Supercharge your GA4 reporting with Event Modifications and Custom Metrics

GA4 is great in so many ways (and not so great or misunderstood in others), but one of the differences from Universal Analytics which can be incredibly frustrating is this: There are no individual metrics for the different Conversions you enable. There is one metric called “Conversions” and then these can be differentiated with the Event Name dimension. By contrast, in Universal Analytics, every Goal you set up has its own metric: “Goal 1 completions”, “Goal 2 completions”, etc.

GA4 report building challenges

This structure creates a significant challenge when building reports in GA4 (and let’s face it, GA4 doesn’t have many pre-built reports, so this is actually a major thing!). Specifically, you cannot build a report where you can include other metrics, like Total Users and Sessions against a specific conversion like “Contact Us Submission”. Take the table below built in Data Studio using Universal Analytics data. We are able to use metrics like Sessions and Users alongside different Goal metrics.

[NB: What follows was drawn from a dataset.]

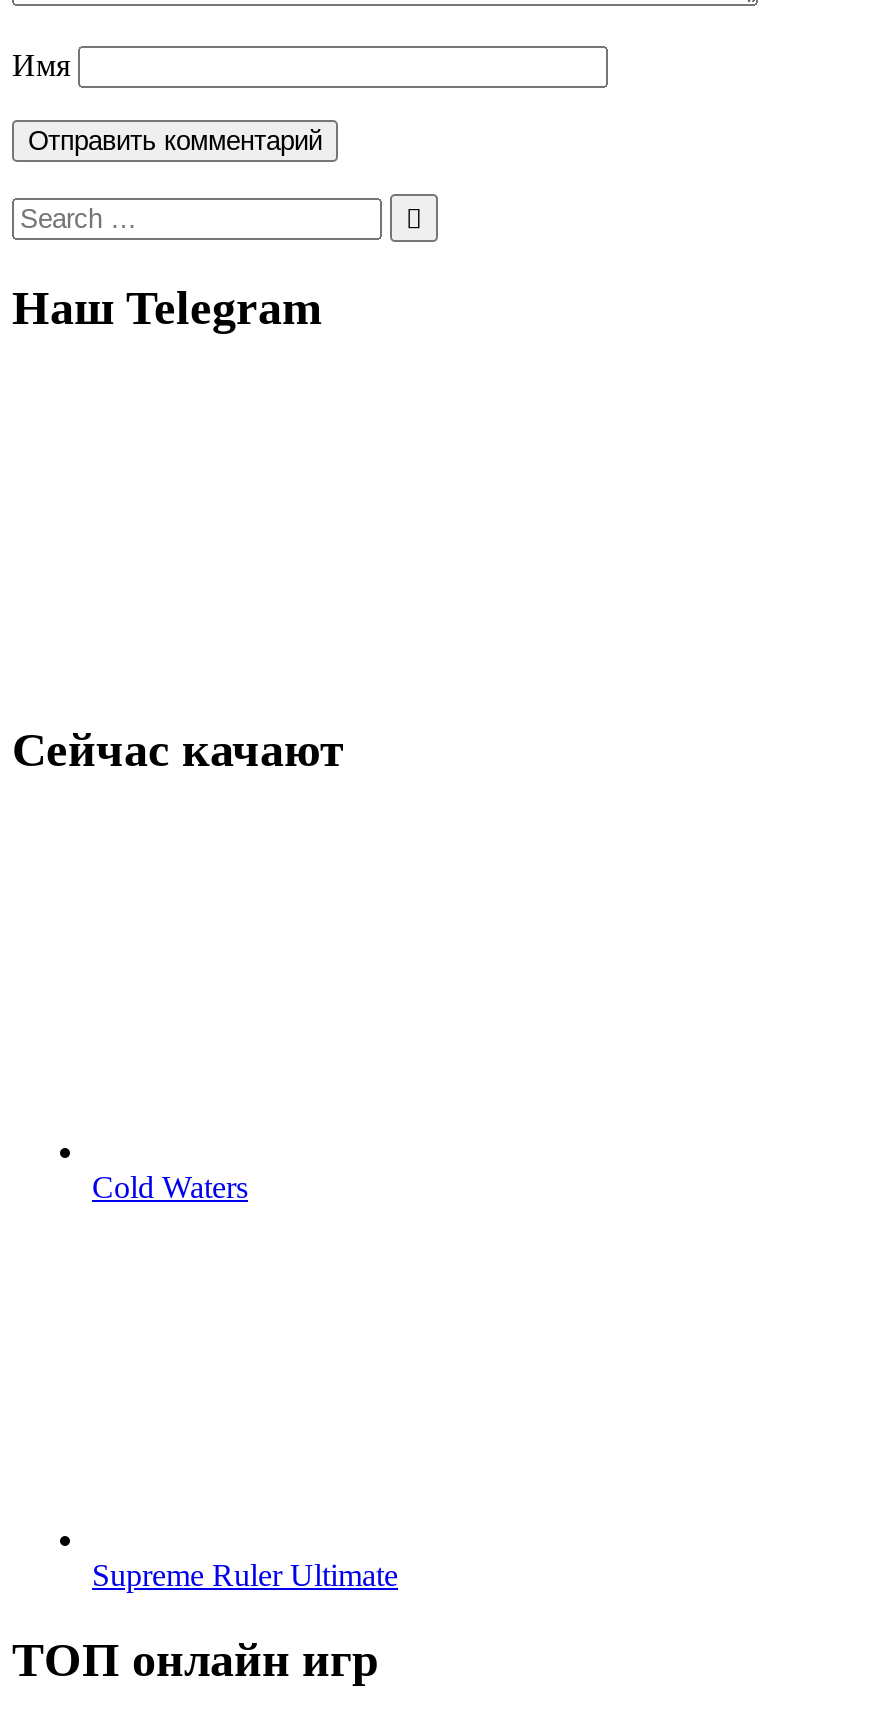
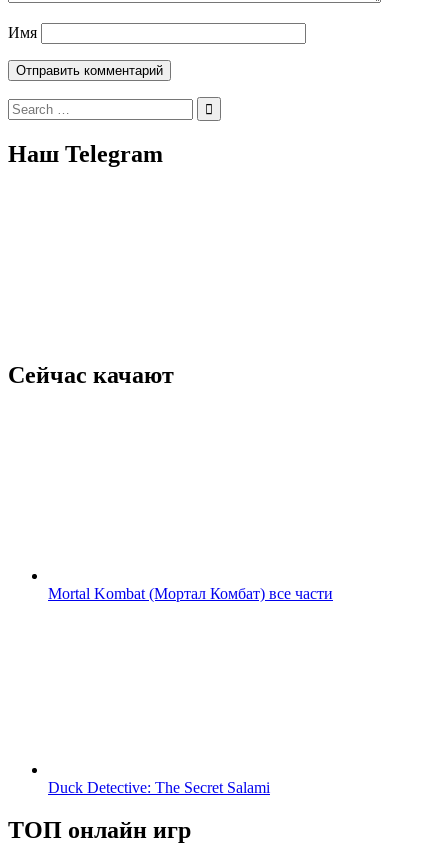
[92,1169,248,1203] Cold Waters -> [48,585,333,602] Mortal Kombat (Мортал Комбат) все части
[92,1557,398,1591] Supreme Ruler Ultimate -> [48,779,270,796] Duck Detective: The Secret Salami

Universal Analytics table with different metrics and different goals

If you try to achieve this report using GA4 data, you can’t do it because there are no individual metrics for each Conversion. You only have the Conversions metric, which is an aggregate of all your different enabled conversion events, so it looks like this:

GA4 table with different metrics and all conversions aggregated in one column
Table built with GA4 data

In terms of user expectations, I suspect most users would not expect this to be the case when they configure a Conversion. They would expect to be able to report on each conversion individually, against all the other metrics because they want the context around the conversion performance. And don’t think filtering to the Conversion name is going to help. If you do that, it will simply filter all the other metrics to users, sessions, etc that completed that conversion.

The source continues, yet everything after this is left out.